Movfuscator: A single-instruction C compiler

[+] thesz|10 years ago|reply

Back in the time of FIDO, I've accepted the challenge to crack a program (find a correct password) that more or less consisted of a loop to simulate three-address MOV instruction.

The loop jump address sometimes changed for some effectful operations like printing or for optimizations like executing addition.

It took me about four hours to find the correct password. In the course of there three hours I wrote 1) an executor that used i386 debug registers to look for current MOV addresses, 2) a tracer that produced a trace and 3) a compactor which identified common instruction sequences and presented them as some macrocommand. It turned out the original source code has used macros in the opposite way. The final challenge was to write brute force password finder, which is not that hard at all (for 32-bit checksum).

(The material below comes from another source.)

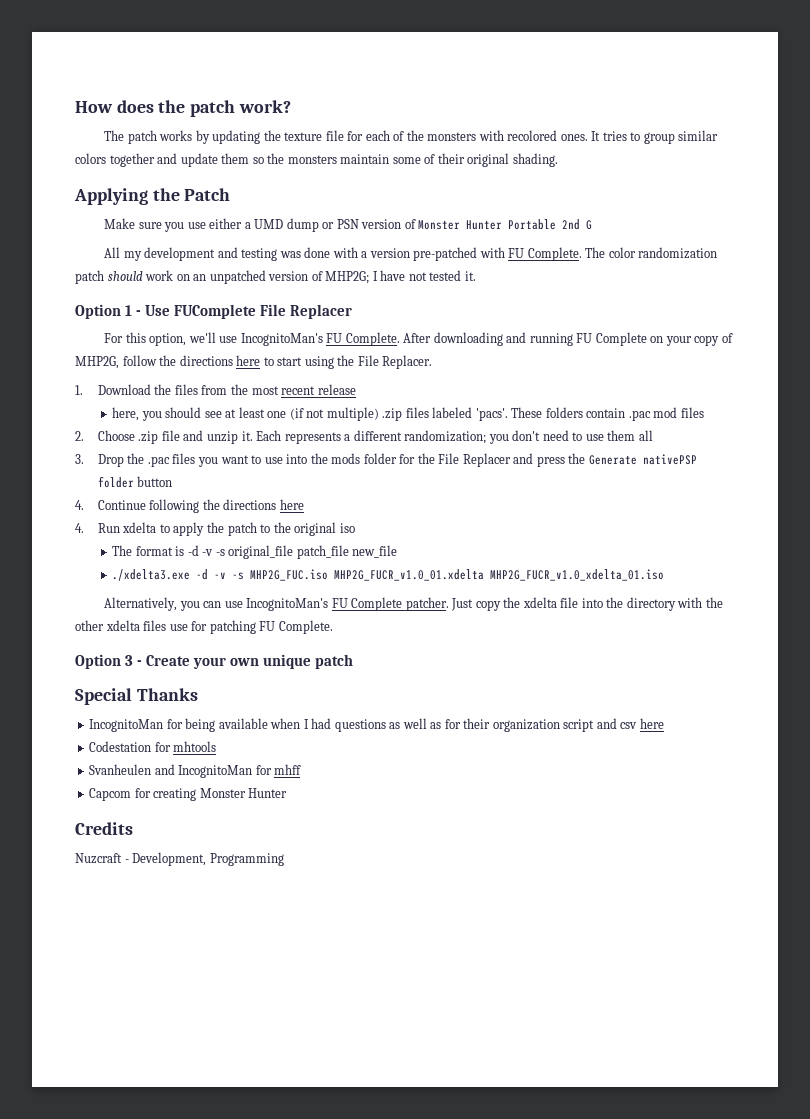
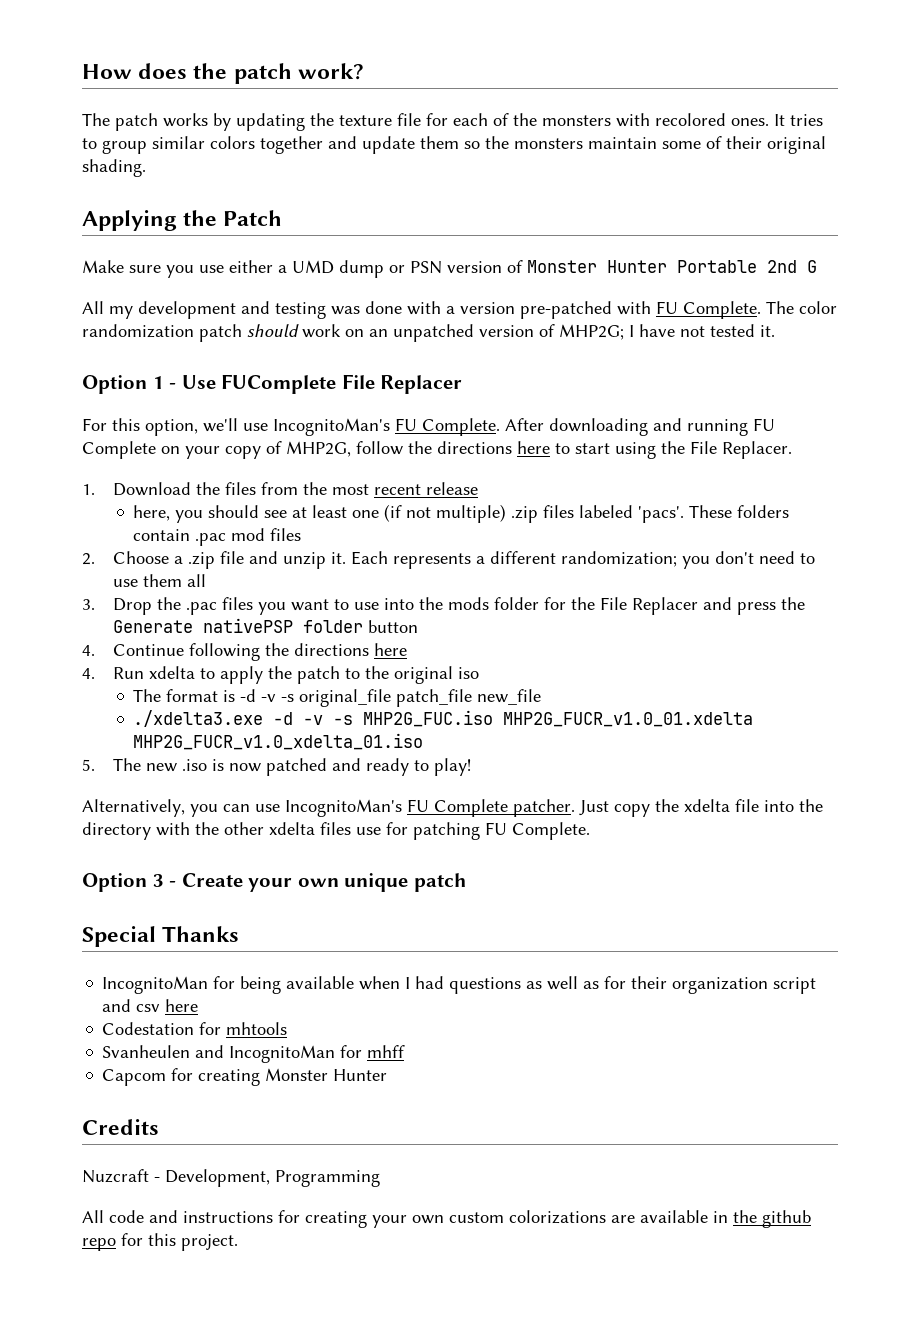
- 2. Choose .zip file and unzip it.
+ 2. Choose a .zip file and unzip it.
+ 5. The new .iso is now patched and ready to play!
+ All code and instructions for creating your own custom colorizations are available in the github repo for this project.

All in x86 assembler. I guess it was about 1995-96, somewhere there.

Now I'd use the same technique, but on higher level. Instead of peephole compacting I'd use graph analysis, but that's about it. You can get pretty much everything from the program trace, I think this way you can get even more information than from disassembly.

So in my opinion, it is one hell of a cool experiment. But try not to use it as a real obfuscation device.

[+] userbinator|10 years ago|reply

I also remember seeing a "forest of MOVs" obfuscation technique attempting to crack a protection back in the very late 80s, and I remember it so well because it caused me to change my analysis strategy completely. The fun part was that the "interesting" MOVs were hidden amongst other instructions that seemed to perform useful computation, although the results of that were just thrown away and the MOVs were doing all the work. At the time I was fond of printing out code and inspecting/annotating it manually, so I think it took several days and lots of careful documenting of the algorithm before I realised that it was all useless; and upon tracing back the source of the actual value used in the decision and crossing out the irrelevant instructions, imagine my surprise when almost all that was left were MOVs...!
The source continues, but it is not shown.